Data for processing:

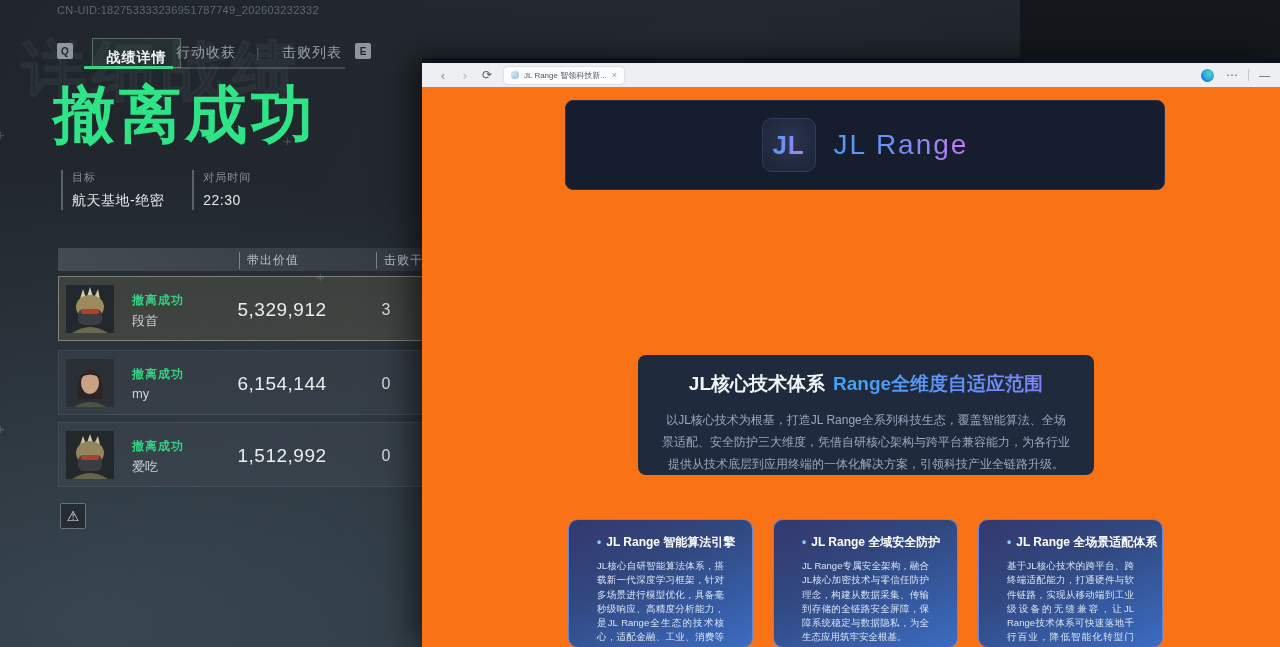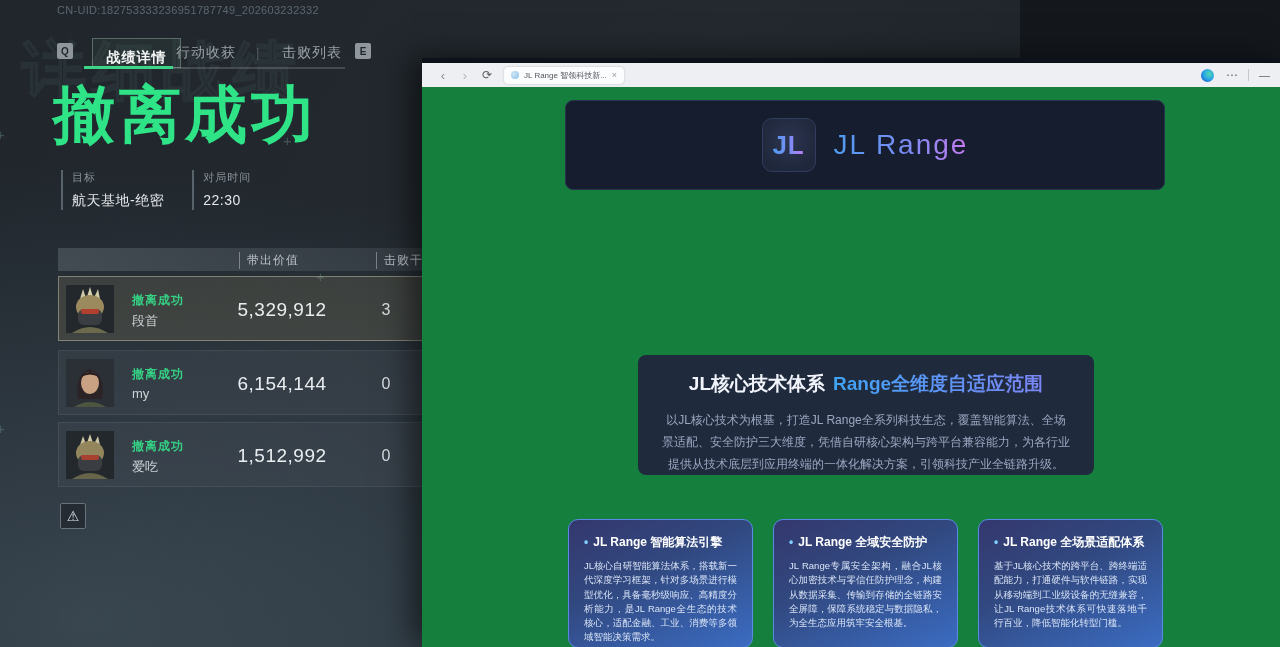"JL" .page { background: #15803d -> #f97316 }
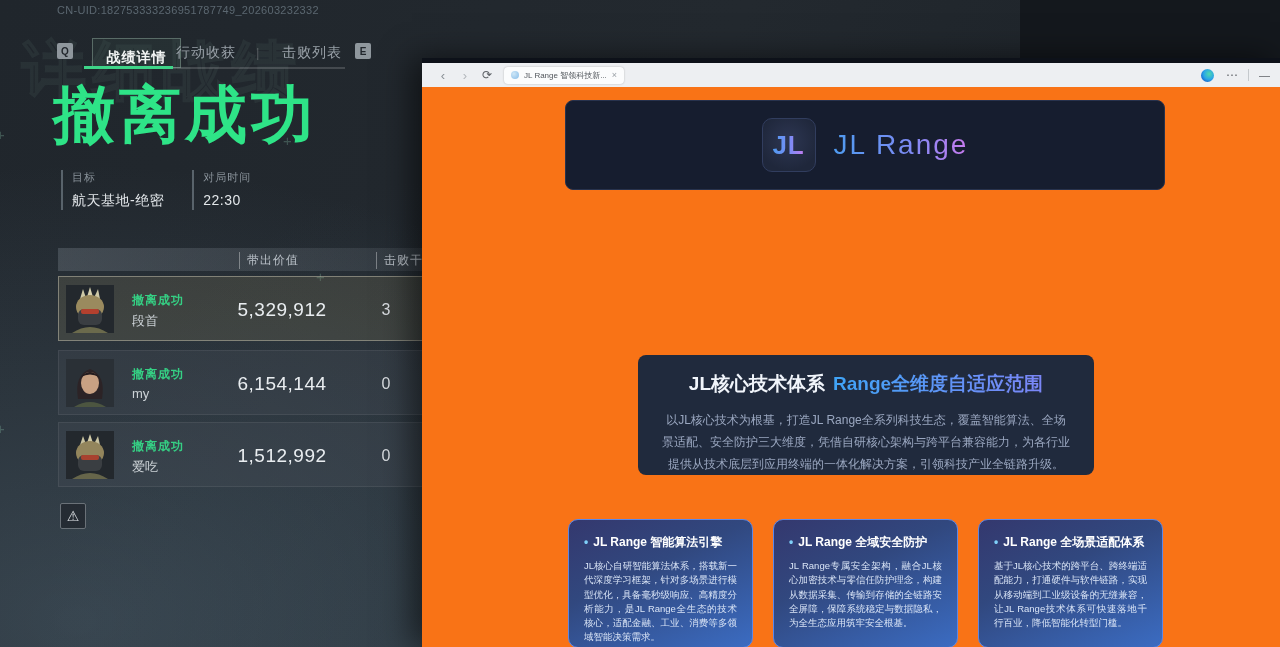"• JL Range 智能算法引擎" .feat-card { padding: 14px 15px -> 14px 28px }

--

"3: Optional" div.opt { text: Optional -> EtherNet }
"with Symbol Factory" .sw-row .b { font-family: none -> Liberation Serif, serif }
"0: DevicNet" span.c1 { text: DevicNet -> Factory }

Task details: Extract, from the material above, each line holding the word "text".

Solution to this problem:
"3: Optional" div.opt { text: Optional -> EtherNet }
"0: DevicNet" span.c1 { text: DevicNet -> Factory }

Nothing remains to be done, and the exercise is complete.